When i saw him stand front of me, i tellin' my self that i wanna see his smile everyday, and i'll sacrifice anything i had just to see his beloved smile...
Yesterday i see him walk with his girl friend, still i pray the same things, i'm glad could see his smile even he smile without me, then i see his girlfriend smiling at me, then in my heart i said, i wouldn't take him from his girlfriend, i love to see they smile even my heart gambling i won't to see them be.
I ever feel that smile before, i ever expressed that smile before, i still can remember it so well. Then i see a girl, in this time, that's me, i see they smile so happy. Now i didn't do anything to them, but in my past, this girl take him from me and she delete all my smile and never send him back to be my happiness.
I lost my smile, i lost anything which made me smile, i lost anything, i forget anything about my past. I'm drowin' in my sadness, but now i won't to see his girlfriend lost her smile, i stay where i belong and keep silent, just watching they smile, laugh, share their happiness and feel the whole world only for them both.
I'm really jealous, i do. But i'll never delete beautyful smile carved with honest and loyalty, couse if i do that, what's kind different from me and that girl who ever take my happiness ? I'm different, i'm just a stranger who always be cool and always get the strange.

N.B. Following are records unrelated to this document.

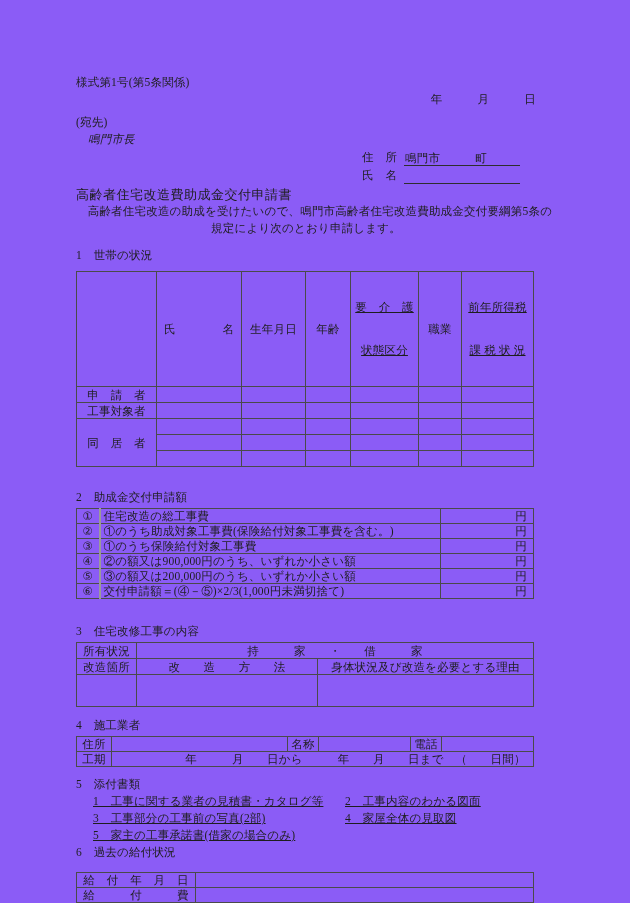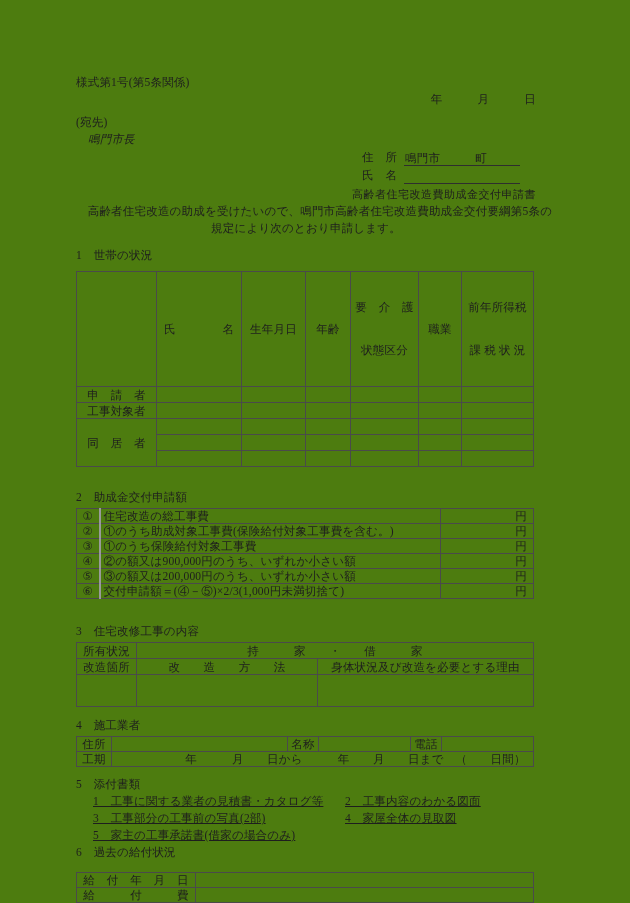--- a/index.html
+++ b/index.html
@@ -10,7 +10,7 @@
     color: #1e1e1e;
     position: relative;
   }
-  .page { position: absolute; inset: 0; background: #4d7c0f; }
+  .page { position: absolute; inset: 0; background: #8b5cf6; }
   .content {
     position: absolute; left: 76px; top: 74px; width: 460px;
     font-size: 11.5px; line-height: 17px; letter-spacing: 0.2px;

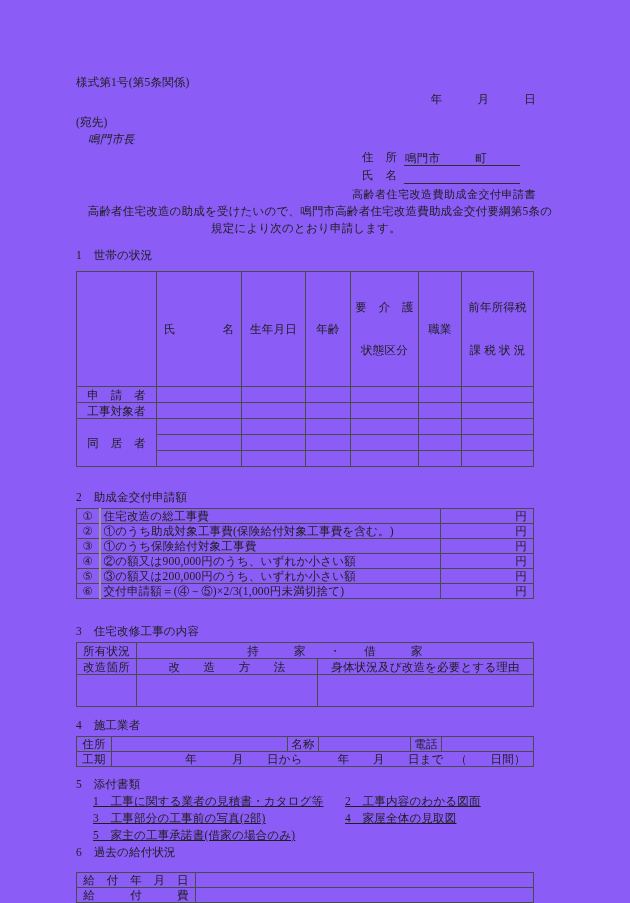--- a/index.html
+++ b/index.html
@@ -26,7 +26,7 @@
     padding-left: 1px;
   }
   .doc-title {
-    text-align: right; font-size: 11px; letter-spacing: 0.5px;
+    text-align: left; font-size: 13px; letter-spacing: 0.5px;
     margin-top: 2px; height: 17px;
   }
   .intro div { white-space: pre; text-align: center; }

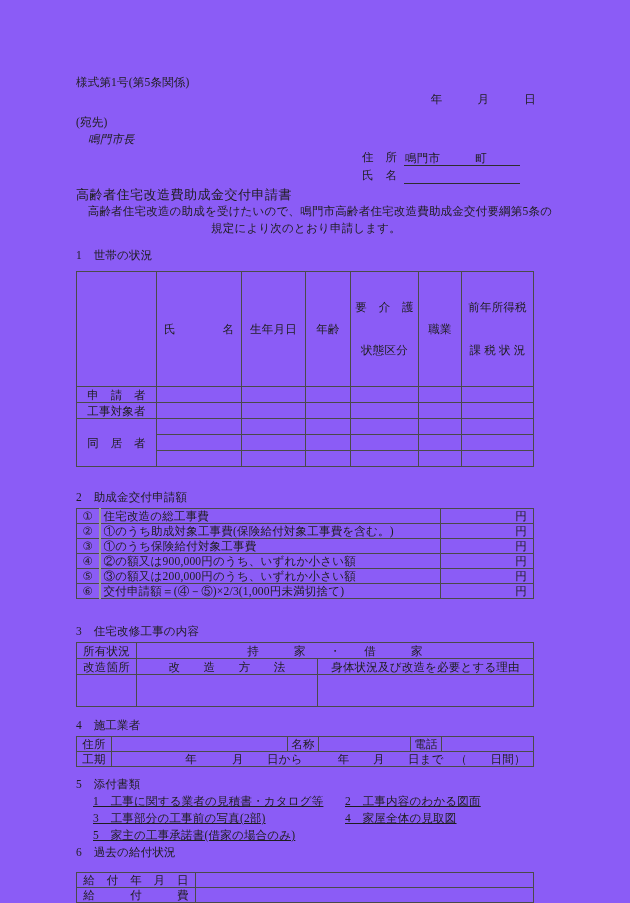--- a/index.html
+++ b/index.html
@@ -45,7 +45,7 @@
   }
   .t1 { margin-top: 7px; }
   .t1 td.hdr { height: 32px; text-align: center; }
-  .l2 { line-height: 15px; text-align: center; }
+  .l2 { line-height: 15px; text-align: center; text-decoration: underline; }
   .c { text-align: center; }
   .r { text-align: right; padding-right: 6px; }
   .t2 td { height: 14px; }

I'm still hope he'll give me a chance to let me be his girlfriend without i have to take him from his girlfriend now. I'm still open my heart wide just for waitting him, i forgive anywords he ever made for me which ever made me hurt. I forgive anything he ever done to me, couse i would rather hurt my self better than i have to see a smile gone by.
I know he even not a prince with a white horse and big crown, but just knowing he can be what he inside, i would be so glad and with pleasure i can retake my life for him...
[just kidding]
I'm always positive thinking and said to my self that the reason why he didn't take my hope to anywhere is couse he won't to hurt me, altough i'm still be hurted by see him walking with his girl friend, but that's alright, i'm used to it. Sometimes i think he's a super hero, when everyone know about him and his feelings to me, then world would blame me and hurt me more than him. That's make sense, he's the best one, the smart boy, the almost completely perfect, so... he can't take me as his couse i don't have any reason to be choosen. That's the simply reason i can think.
But in other time, i know he ever give me a chance to prove my love to him, but i don't take that chance, i still with my silent and my cool style to him, maybe at that time he think that i don't love him and he stop to give me a chance. What i can do ?
I'm really feel i have nothing to be wonder about, so i never feel i'm the better one, but that might be my best fault... I don't regret it, i just hope he give me another chance... That's all.